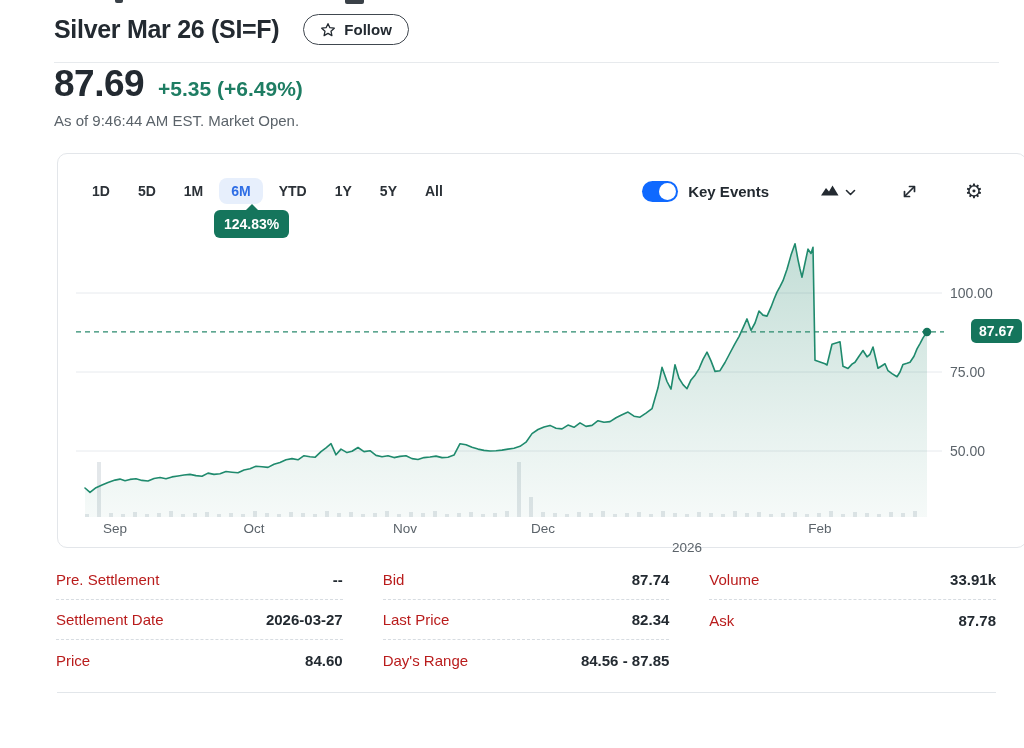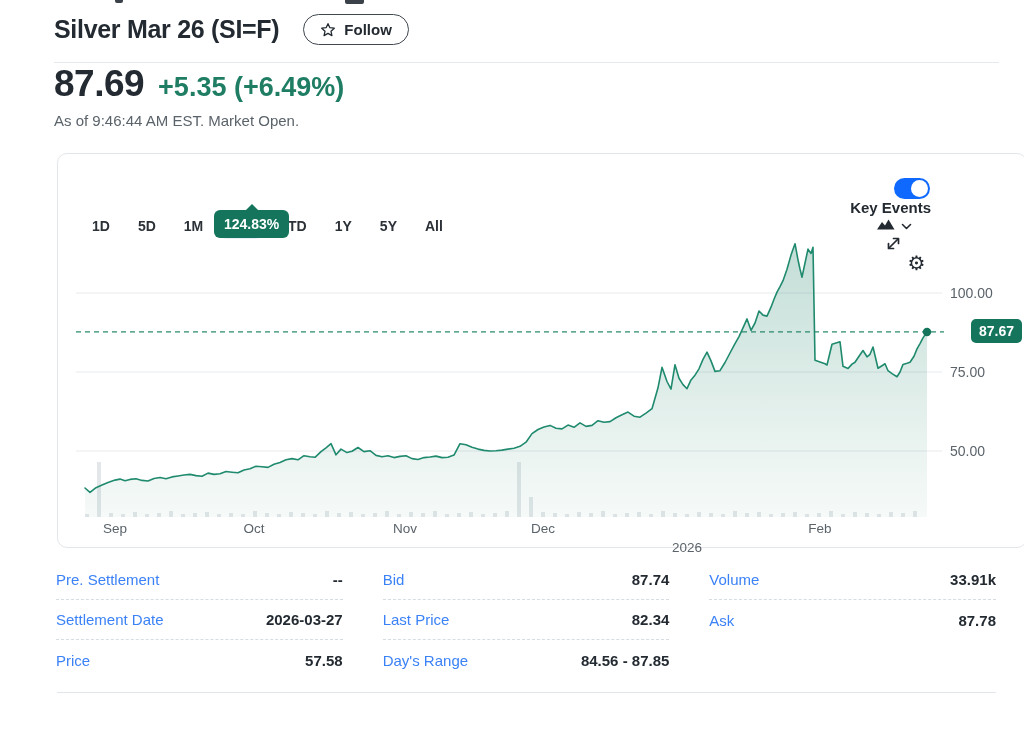--- a/index.html
+++ b/index.html
@@ -16,33 +16,33 @@
   .title-row { padding-top:14px; display:flex; align-items:center; gap:24px; }
   .page-title { font-size:25px; font-weight:bold; letter-spacing:-0.3px; }
   .follow-btn { display:inline-flex; align-items:center; gap:8px; padding:6px 16px;
     border:1.5px solid #40474f; border-radius:18px; background:#fff;
     font-size:15px; font-weight:bold; color:#232a31; cursor:pointer; }
   .follow-btn svg { display:block; }
   .header-divider { border:none; border-top:1px solid #e7eaed; margin-top:17px; }
 
   .price-row { margin:0 0 0 0; display:flex; align-items:baseline; gap:14px; }
   .price { font-size:37px; font-weight:bold; letter-spacing:-0.5px; }
-  .change { font-size:27px; font-weight:bold; color:#1e7d63; }
+  .change { font-size:21px; font-weight:bold; color:#1e7d63; }
   .as-of { margin-top:7px; font-size:15px; color:#5b636a; }
 
   
   .chart-card { position:relative; margin:24px 0 0 28px; width:970px; height:395px;
     border:1px solid #e3e6ea; border-radius:10px; background:#fff; }
   .chart-toolbar { position:absolute; top:24px; left:22px; right:43px;
     display:flex; justify-content:space-between; align-items:center; z-index:2; }
   .ranges { display:flex; gap:4px; align-items:center; }
   .range-tab { padding:5px 12px; border:none; background:transparent; border-radius:8px;
     font-family:inherit; font-size:14px; font-weight:bold; color:#2b3137; cursor:pointer; }
   .range-tab.selected { color:#2e6de5; background:#e7effc; }
-  .controls { display:flex; align-items:center;flex-direction:column; }
+  .controls { display:flex; align-items:center; }
   .toggle { width:36px; height:21px; border-radius:11px; background:#0f69ff;
     position:relative; margin-right:10px; cursor:pointer; }
   .toggle .knob { position:absolute; top:2px; right:2px; width:17px; height:17px;
     border-radius:50%; background:#fff; }
   .key-events-label { font-size:15px; font-weight:bold; margin-right:52px; }
   .chart-type { display:flex; align-items:center; gap:6px; margin-right:44px; cursor:pointer; }
   .expand-icon { margin-right:46px; cursor:pointer; display:flex; }
   .gear-icon { font-size:20px; line-height:20px; color:#232a31; cursor:pointer; }
 
   .perf-badge { position:absolute; top:56px; left:156px; background:#15755c; color:#fff;
@@ -55,21 +55,21 @@
   .chart-svg text { font-family:"Liberation Sans", sans-serif; }
   .marker-badge { position:absolute; left:889px; top:165px; background:#15755c; color:#fff;
     font-size:14px; font-weight:bold; padding:4px 8px; border-radius:5px; z-index:2;margin-left:24px; }
 
   
   .stats { margin:12px 28px 0 27px; display:grid;
     grid-template-columns:repeat(3, 1fr); column-gap:40px; }
   .stat-row { height:40px; display:flex; justify-content:space-between; align-items:center;
     border-bottom:1px dashed #d7dce1; }
   .stat-row.last { border-bottom:none; }
-  .stat-label { font-size:15px; color:#3b82f6; }
+  .stat-label { font-size:15px; color:#b91c1c; }
   .stat-value { font-size:15px; font-weight:bold; color:#232a31; }
 
   .bottom-divider { border:none; border-top:1px solid #e2e6ea; margin:12px 28px 0 28px; }
 </style>
 </head>
 <body>
 
 <div class="page">
   <div class="remnant r1"></div>
   <div class="remnant r2"></div>
@@ -242,21 +242,21 @@
       <div class="stat-row">
         <span class="stat-label">Pre. Settlement</span>
         <span class="stat-value">--</span>
       </div>
       <div class="stat-row">
         <span class="stat-label">Settlement Date</span>
         <span class="stat-value">2026-03-27</span>
       </div>
       <div class="stat-row last">
         <span class="stat-label">Price</span>
-        <span class="stat-value">57.58</span>
+        <span class="stat-value">84.60</span>
       </div>
     </div>
     <div class="col">
       <div class="stat-row">
         <span class="stat-label">Bid</span>
         <span class="stat-value">87.74</span>
       </div>
       <div class="stat-row">
         <span class="stat-label">Last Price</span>
         <span class="stat-value">82.34</span>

::::

Prompt
Give the data above again exactly. Leave the pictures out.

Output
--- a/index.html
+++ b/index.html
@@ -16,33 +16,33 @@
   .title-row { padding-top:14px; display:flex; align-items:center; gap:24px; }
   .page-title { font-size:25px; font-weight:bold; letter-spacing:-0.3px; }
   .follow-btn { display:inline-flex; align-items:center; gap:8px; padding:6px 16px;
     border:1.5px solid #40474f; border-radius:18px; background:#fff;
     font-size:15px; font-weight:bold; color:#232a31; cursor:pointer; }
   .follow-btn svg { display:block; }
   .header-divider { border:none; border-top:1px solid #e7eaed; margin-top:17px; }
 
   .price-row { margin:0 0 0 0; display:flex; align-items:baseline; gap:14px; }
   .price { font-size:37px; font-weight:bold; letter-spacing:-0.5px; }
-  .change { font-size:27px; font-weight:bold; color:#1e7d63; }
+  .change { font-size:21px; font-weight:bold; color:#1e7d63; }
   .as-of { margin-top:7px; font-size:15px; color:#5b636a; }
 
   
   .chart-card { position:relative; margin:24px 0 0 28px; width:970px; height:395px;
     border:1px solid #e3e6ea; border-radius:10px; background:#fff; }
   .chart-toolbar { position:absolute; top:24px; left:22px; right:43px;
     display:flex; justify-content:space-between; align-items:center; z-index:2; }
   .ranges { display:flex; gap:4px; align-items:center; }
   .range-tab { padding:5px 12px; border:none; background:transparent; border-radius:8px;
     font-family:inherit; font-size:14px; font-weight:bold; color:#2b3137; cursor:pointer; }
   .range-tab.selected { color:#2e6de5; background:#e7effc; }
-  .controls { display:flex; align-items:center;flex-direction:column; }
+  .controls { display:flex; align-items:center; }
   .toggle { width:36px; height:21px; border-radius:11px; background:#0f69ff;
     position:relative; margin-right:10px; cursor:pointer; }
   .toggle .knob { position:absolute; top:2px; right:2px; width:17px; height:17px;
     border-radius:50%; background:#fff; }
   .key-events-label { font-size:15px; font-weight:bold; margin-right:52px; }
   .chart-type { display:flex; align-items:center; gap:6px; margin-right:44px; cursor:pointer; }
   .expand-icon { margin-right:46px; cursor:pointer; display:flex; }
   .gear-icon { font-size:20px; line-height:20px; color:#232a31; cursor:pointer; }
 
   .perf-badge { position:absolute; top:56px; left:156px; background:#15755c; color:#fff;
@@ -55,21 +55,21 @@
   .chart-svg text { font-family:"Liberation Sans", sans-serif; }
   .marker-badge { position:absolute; left:889px; top:165px; background:#15755c; color:#fff;
     font-size:14px; font-weight:bold; padding:4px 8px; border-radius:5px; z-index:2;margin-left:24px; }
 
   
   .stats { margin:12px 28px 0 27px; display:grid;
     grid-template-columns:repeat(3, 1fr); column-gap:40px; }
   .stat-row { height:40px; display:flex; justify-content:space-between; align-items:center;
     border-bottom:1px dashed #d7dce1; }
   .stat-row.last { border-bottom:none; }
-  .stat-label { font-size:15px; color:#3b82f6; }
+  .stat-label { font-size:15px; color:#b91c1c; }
   .stat-value { font-size:15px; font-weight:bold; color:#232a31; }
 
   .bottom-divider { border:none; border-top:1px solid #e2e6ea; margin:12px 28px 0 28px; }
 </style>
 </head>
 <body>
 
 <div class="page">
   <div class="remnant r1"></div>
   <div class="remnant r2"></div>
@@ -242,21 +242,21 @@
       <div class="stat-row">
         <span class="stat-label">Pre. Settlement</span>
         <span class="stat-value">--</span>
       </div>
       <div class="stat-row">
         <span class="stat-label">Settlement Date</span>
         <span class="stat-value">2026-03-27</span>
       </div>
       <div class="stat-row last">
         <span class="stat-label">Price</span>
-        <span class="stat-value">57.58</span>
+        <span class="stat-value">84.60</span>
       </div>
     </div>
     <div class="col">
       <div class="stat-row">
         <span class="stat-label">Bid</span>
         <span class="stat-value">87.74</span>
       </div>
       <div class="stat-row">
         <span class="stat-label">Last Price</span>
         <span class="stat-value">82.34</span>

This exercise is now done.